===== Source information =====

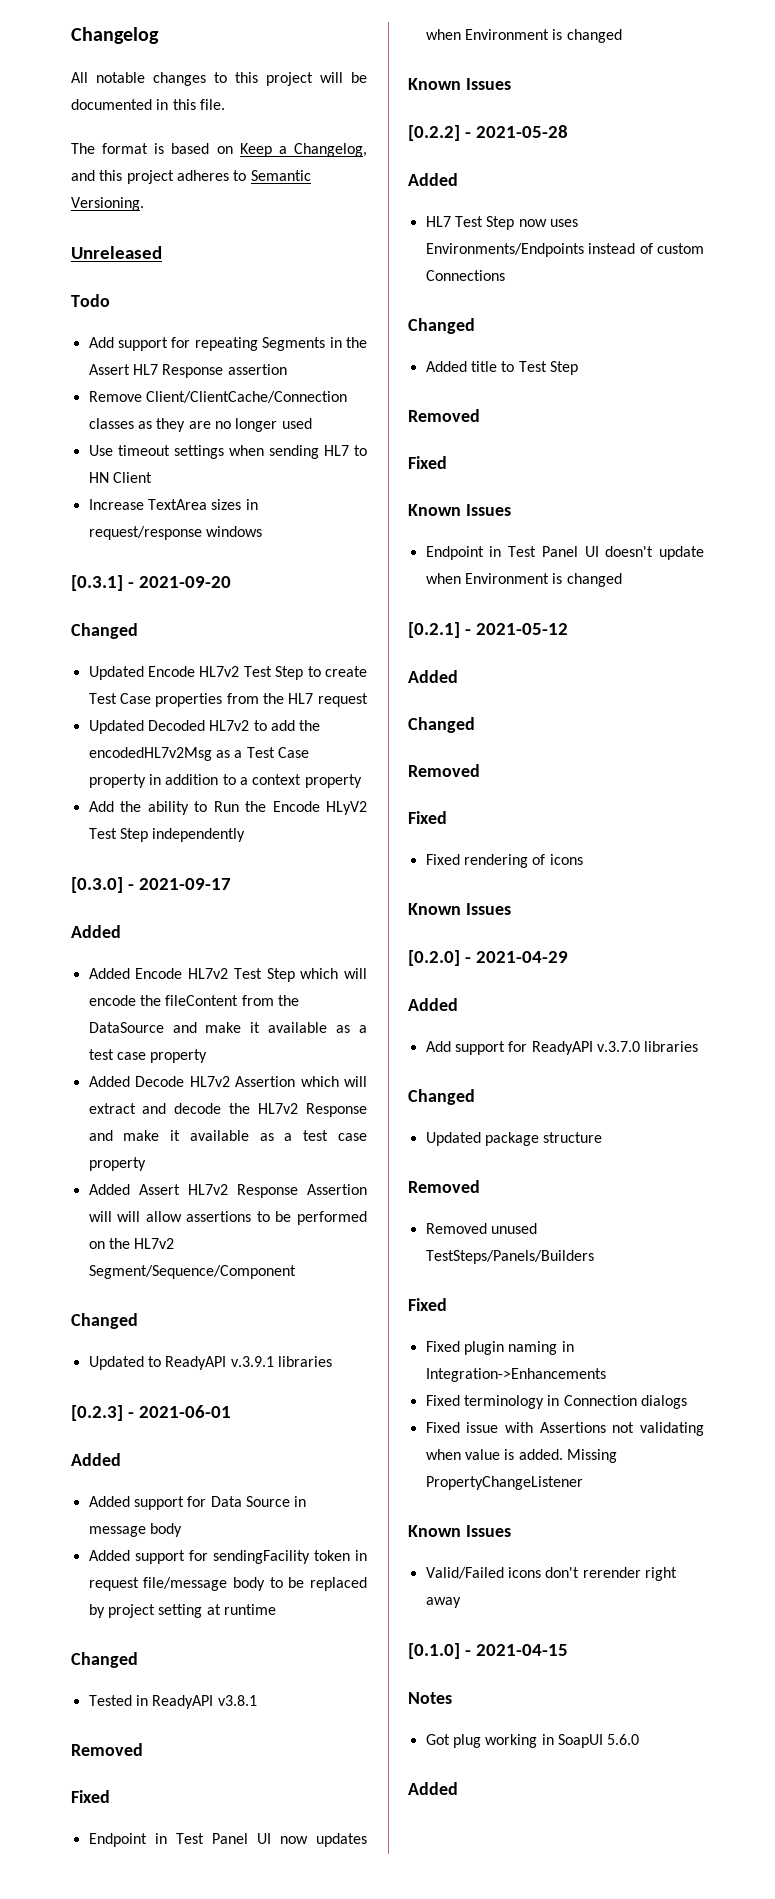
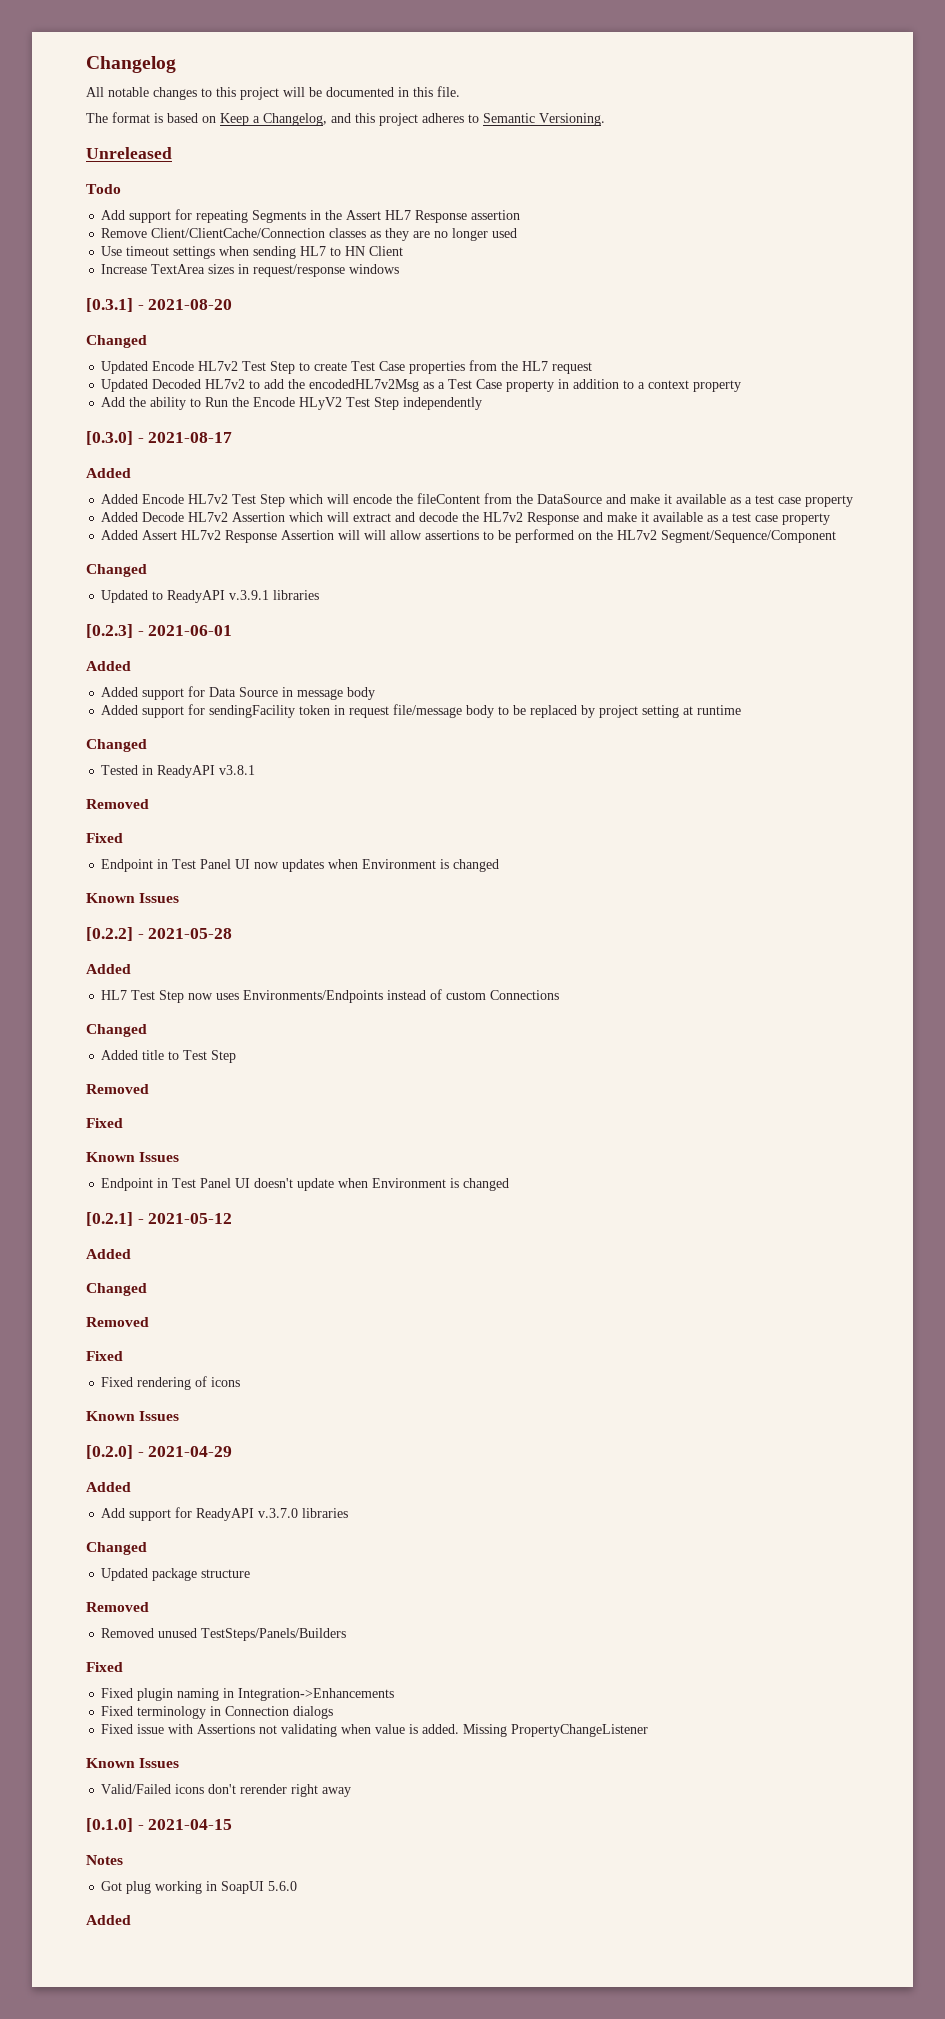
- [0.3.1] - 2021-09-20
+ [0.3.1] - 2021-08-20
- [0.3.0] - 2021-09-17
+ [0.3.0] - 2021-08-17

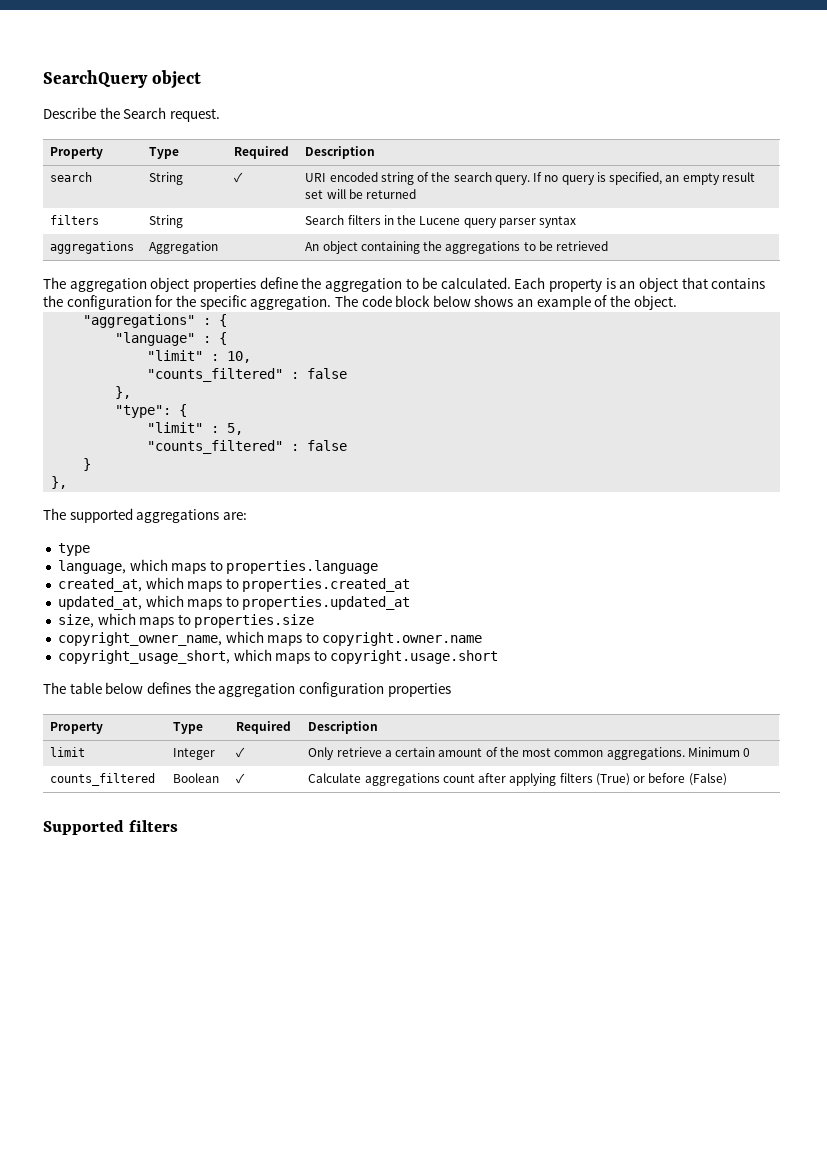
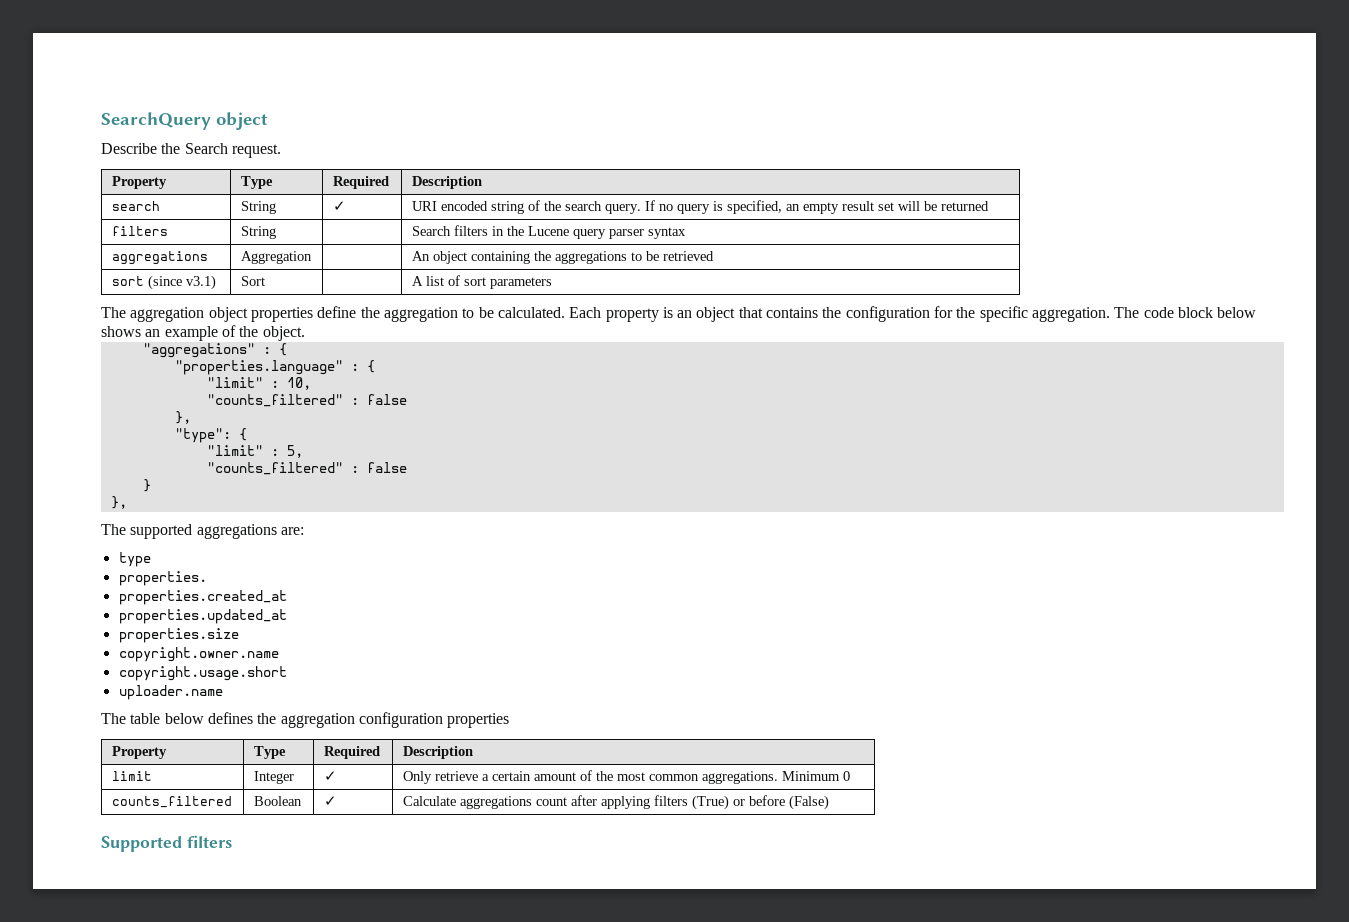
+ sort (since v3.1) | Sort | | A list of sort parameters
- "language" : {
+ "properties.language" : {
- language, which maps to properties.language
- created_at, which maps to properties.created_at
- updated_at, which maps to properties.updated_at
- size, which maps to properties.size
- copyright_owner_name, which maps to copyright.owner.name
- copyright_usage_short, which maps to copyright.usage.short
+ properties.
+ properties.created_at
+ properties.updated_at
+ properties.size
+ copyright.owner.name
+ copyright.usage.short
+ uploader.name

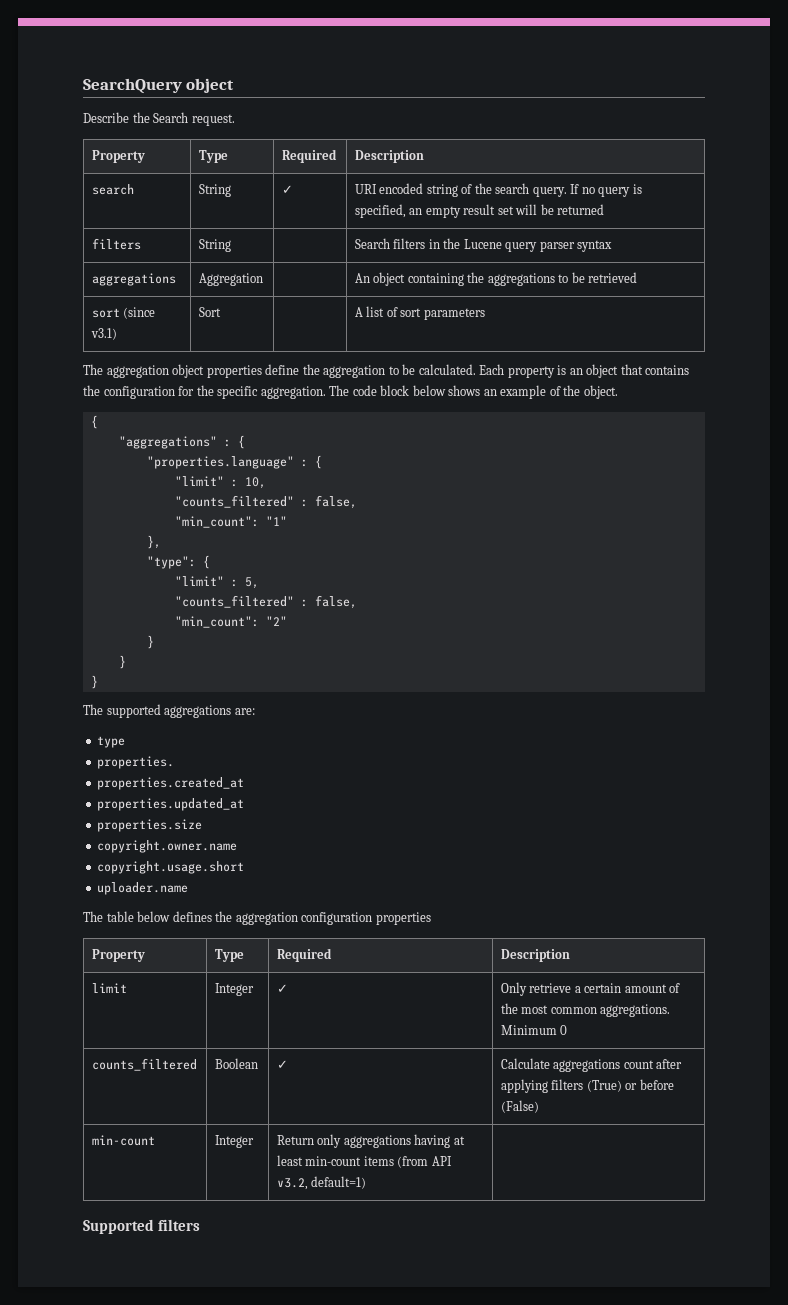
  The code block below shows an example of the object.
+ {
  "limit" : 10,
- "counts_filtered" : false
+ "counts_filtered" : false,
+ "min_count": "1"
  "limit" : 5,
- "counts_filtered" : false
+ "counts_filtered" : false,
+ "min_count": "2"
  }
- },
+ }
+ }
+ min-count | Integer | Return only aggregations having at least min-count items (from API v3.2, default=1) |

=====

*Assigned task*: If a line in the records contains the word "owner", copy it.

*Exercise response*:
- copyright_owner_name, which maps to copyright.owner.name
+ copyright.owner.name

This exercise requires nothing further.